Unfortunately we’re not finished: there’s yet a further aspect of cloud federation that also needs ironing out for federation to be possible: that of naming. Wherever we have names for things – whether it’s IP addresses or users or files or progam instances – we have to understand how our names for things translate into the CSP’s names for the same things, and vice versa. It is absolutely vital to ensure that any name clashes can be correctly resolved: names must be unique, and resolvable to the things they name, or your system won’t work. A good CSP, though, will try to ensure that you can use your naming systems for things that happen in their datacentres, because that makes life easy for you, the customer; you can then see cloud use as an extension of what you have, rather than a bridge to something alien.
So, in summary, it’s mainly heterogeneity that makes the federation of clouds difficult, and it should now be obvious to any reader that federation is not achieved just by connecting clouds together with a wire. (Readers are therefore strongly advised to be very careful when using the terms “federation” and “federated”, and not to apply them inappropriately to any old systems that just happen to be connected to each other.) But it’s not all bad news – heterogeneity also brings opportunity.

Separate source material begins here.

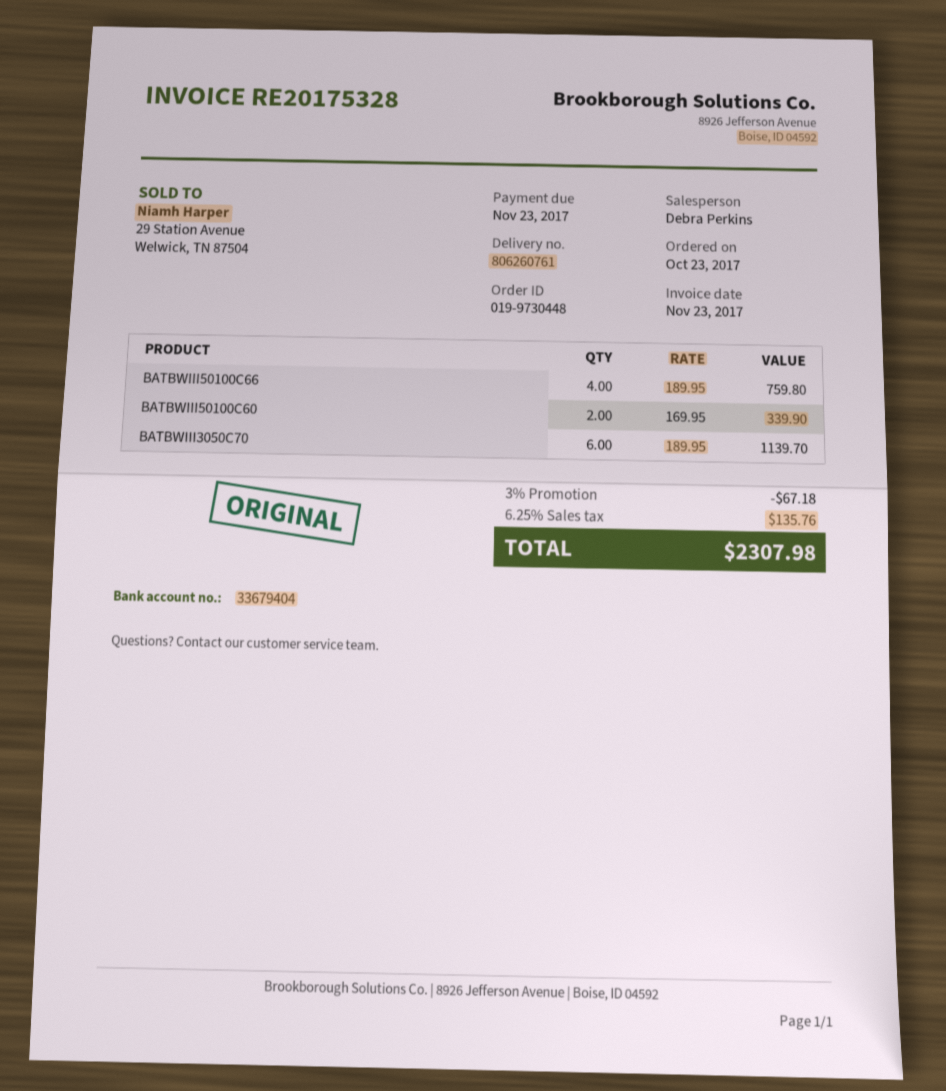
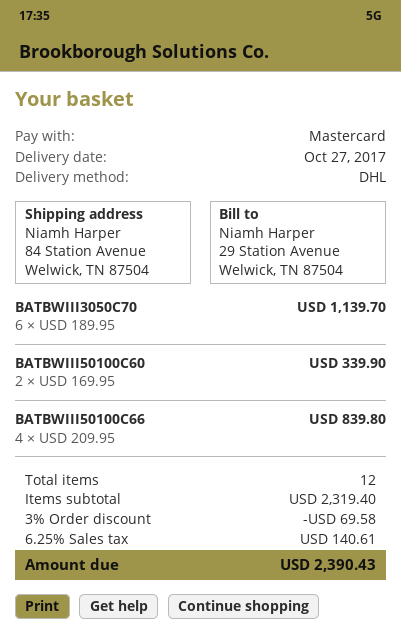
BATBWIII50100C66: 4 x 189.95 = 759.80 -> 4 x 209.95 = 839.80
discount: 3% = 67.18 -> 3% = 69.58
tax: 6.25% = 135.76 -> 6.25% = 140.61
total: 2307.98 -> 2390.43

It increases flexibility and choice, allowing specialist variations of cloud features and behaviours, a range of performance levels, pricing differentials, competition, cooperation, and the possibility of a rich cloud ecosystem. A homogeneous cloud federation – where everything is built out of one and only one kind of technology – might well work, but because of its inbuilt limitations, there’s no guarantee that it will work as well as a heterogenous cloud federation could in addressing the whole gamut of cloud usage scenarios.
Despite the additional technical complexity to be overcome, Citrix has always been a fan of heterogeneity – right back to the “any, any, any” days of Presentation Server – and our customers ultimately benefit. We know, because they’ve told us. We see no reason not to continue this policy while we get on with the task of attacking the problems of the heterogeneous cloud – which is, in truth, the most complex kind of distributed system there is. Contrast that with the somewhat pusillanimous approach of our main rival, VMware, who seem to prefer homogeneous clouds for their ease of engineering, but only if they are built with their own, rather inflexible products that shun interoperability, to the detriment of everyone except themselves. Not exactly an heroic stance on their part, is it?